16.01.2009 / Heidenheimer Zeitung
Der Linksterrorist lächelt und schweigt
60-Jähriger wegen Mitgliedschaft in einer kriminellen Vereinigung
angeklagt
Der letzte Prozess gegen die "Revolutionären Zellen" hat in
Stuttgart begonnen. Der Angeklagte soll ein Drahtzieher der Terrorgruppe
gewesen sein.
Rein äußerlich könnte der Mann glatt als Studienrat
durchgehen. Im langen Berufsleben in Ehren ergraut, mit Häuschen
im Grünen und einem alten Kastenvolvo vor der Garage. Doch
das täuscht. Thomas Kram sitzt nicht im Lehrerzimmer, sondern
im Hochsicherheitstrakt des Zuchthauses in Stammheim.

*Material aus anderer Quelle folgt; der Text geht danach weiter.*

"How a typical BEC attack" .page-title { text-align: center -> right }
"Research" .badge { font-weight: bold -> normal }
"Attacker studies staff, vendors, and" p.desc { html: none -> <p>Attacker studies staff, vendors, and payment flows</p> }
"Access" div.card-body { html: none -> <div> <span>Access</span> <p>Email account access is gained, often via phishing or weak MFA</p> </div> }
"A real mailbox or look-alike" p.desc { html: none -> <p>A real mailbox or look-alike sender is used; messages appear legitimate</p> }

Und Kram steht trotz seines Permanentlächelns vor der Staatsschutzkammer,
weil er mutmaßlich Mitglied in einer Terroristengruppe war.
Er hat fast zwei Jahrzehnte im Untergrund gelebt. Seit gestern arbeitet
das Stuttgarter Oberlandesgericht ein letztes Stück Selbstjustiz
deutscher Terroristen auf. Angeklagt ist ein 60-Jähriger -
nach Auffassung der Bundesstaatsanwaltschaft einer der Drahtzieher
der "Revolutionären Zellen". Kein Mörder wie die RAF-Terroristen,
die vor ihm im gleichen, bombensicheren Gerichtssaal abgeurteilt
wurden, aber doch "eine dominierende Person", die bei den "Revolutionären
Zellen" zu den Denkern und Drahtziehern gehört habe. Er verfasste
Bekennerschreiben, nachdem Gesinnungsfreunde Richter und hohe Beamte
nach Mafia-Art in die Beine geschossen und schwer verletzt hatten.
Die "Revolutionären Zellen" schossen 1986 dem Bundesverwaltungsrichter
Karl Günther Korbmacher und im Jahr darauf dem Chef der Berliner
Ausländerbehörde Harald Hollenberg in die Beine. Dabei
hatten die Opfer Glück: 1981 war der damalige hessische Wirtschaftsminister
Heinz-Herbert Karry nach einem solchen Attentat verblutet. Welche
Schuld lastet auf Kram? Konkrete Tatvorwürfe fehlen, die Anklage
lautet nur auf Bildung einer kriminellen Vereinigung.
"Eine ganz vage Geschichte", sagt Krams Anwältin: "Die Staatsanwaltschaft
hat einen Täter, jetzt sucht sie die Tat". Der Angeklagte selbst
schweigt - schließlich müsse die Staatsanwaltschaft die
Richtigkeit ihrer Thesen beweisen und nicht er seine Unschuld. Doch
warum musste sich Kram verstecken und blieb im Untergrund? 1987
verschwand Kram aus der Öffentlichkeit, agierte aber weiter
und verfasste noch 1991 ein Strategiepapier. In diesem Jahr kam
es auch zum zweiten und letzten Anschlag der Gruppe im Land, einem
Sprengstoffattentat auf das Böblinger Landratsamt.
Vor gut zwei Jahren stellte sich Kram. Er handelte mit den Strafverfolgern
aus, von der Untersuchungshaft verschont zu bleiben. Er betritt
und verlässt den Gerichtssaal zurzeit noch als freier Mann,
auch in den knapp zwei Dutzend Verhandlungstagen. Weswegen nicht
nur das geschichtsträchtige Stammheimer Hochsicherheitsgebäude
übertrieben erscheint, sondern auch der Aufwand, jedem Prozessbeobachter
gefährliche Gegenstände abzunehmen - bis hin zum Ehering.
Über all dies kann Kram augenscheinlich nur lachen. Anfang
Februar wird dann der Hauptbelastungszeuge vernommen, dessen Aussagen
bereits in Berlin zur Verurteilung von Krams Lebensgefährtin
geführt haben. Danach wird sich weisen, wer zuletzt lacht.